[[ TASK INPUTS open ]]

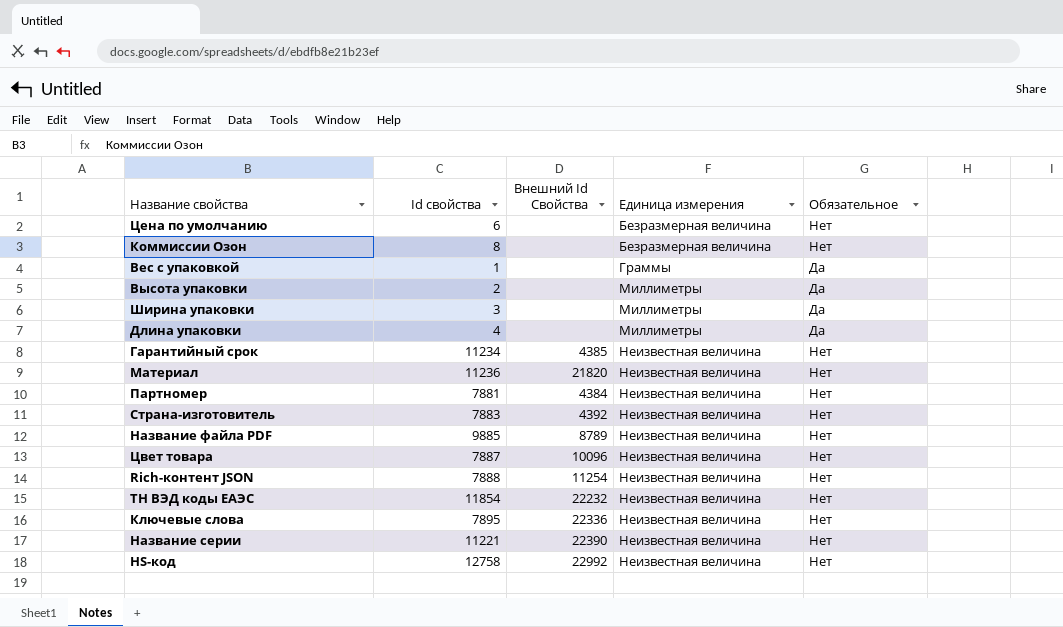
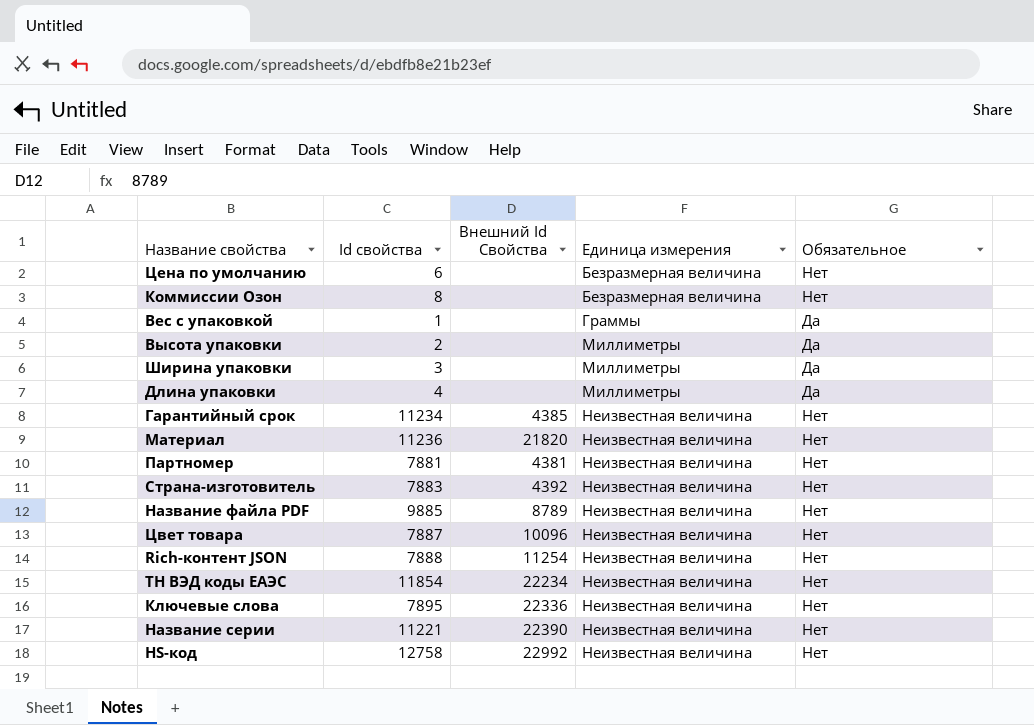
Партномер | Внешний Id Свойства: 4384 -> 4381
ТН ВЭД коды ЕАЭС | Внешний Id Свойства: 22232 -> 22234

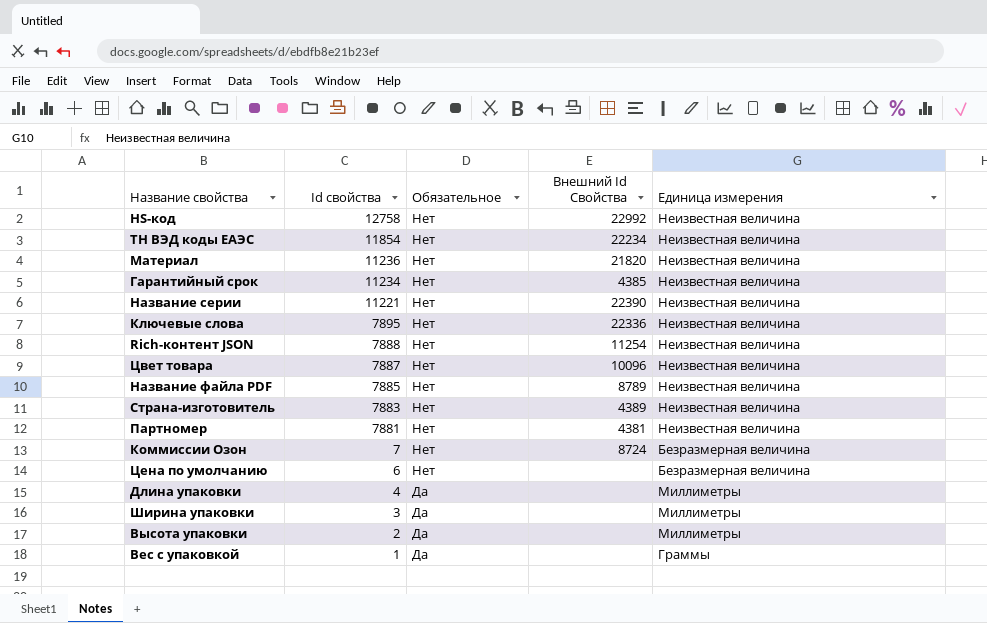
row order: Единица измерения ascending -> Id свойства descending
column Обязательное | position: 5 -> 3
Название файла PDF | Id свойства: 9885 -> 7885
Страна-изготовитель | Внешний Id Свойства: 4392 -> 4389
Коммиссии Oзон | Id свойства: 8 -> 7
Коммиссии Oзон | Внешний Id Свойства: none -> 8724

[[ TASK INPUTS closed ]]

[THE TASK]
Going by the entries above, repeat exactly the lines that start at the line with "ТН ВЭД коды" and go on through the line with "Коммиссии Oзон | Id свойства: 8 -> 7". Pictures are not part of the copy.

[PROBLEM SOLUTION]
ТН ВЭД коды ЕАЭС | Внешний Id Свойства: 22232 -> 22234

row order: Единица измерения ascending -> Id свойства descending
column Обязательное | position: 5 -> 3
Название файла PDF | Id свойства: 9885 -> 7885
Страна-изготовитель | Внешний Id Свойства: 4392 -> 4389
Коммиссии Oзон | Id свойства: 8 -> 7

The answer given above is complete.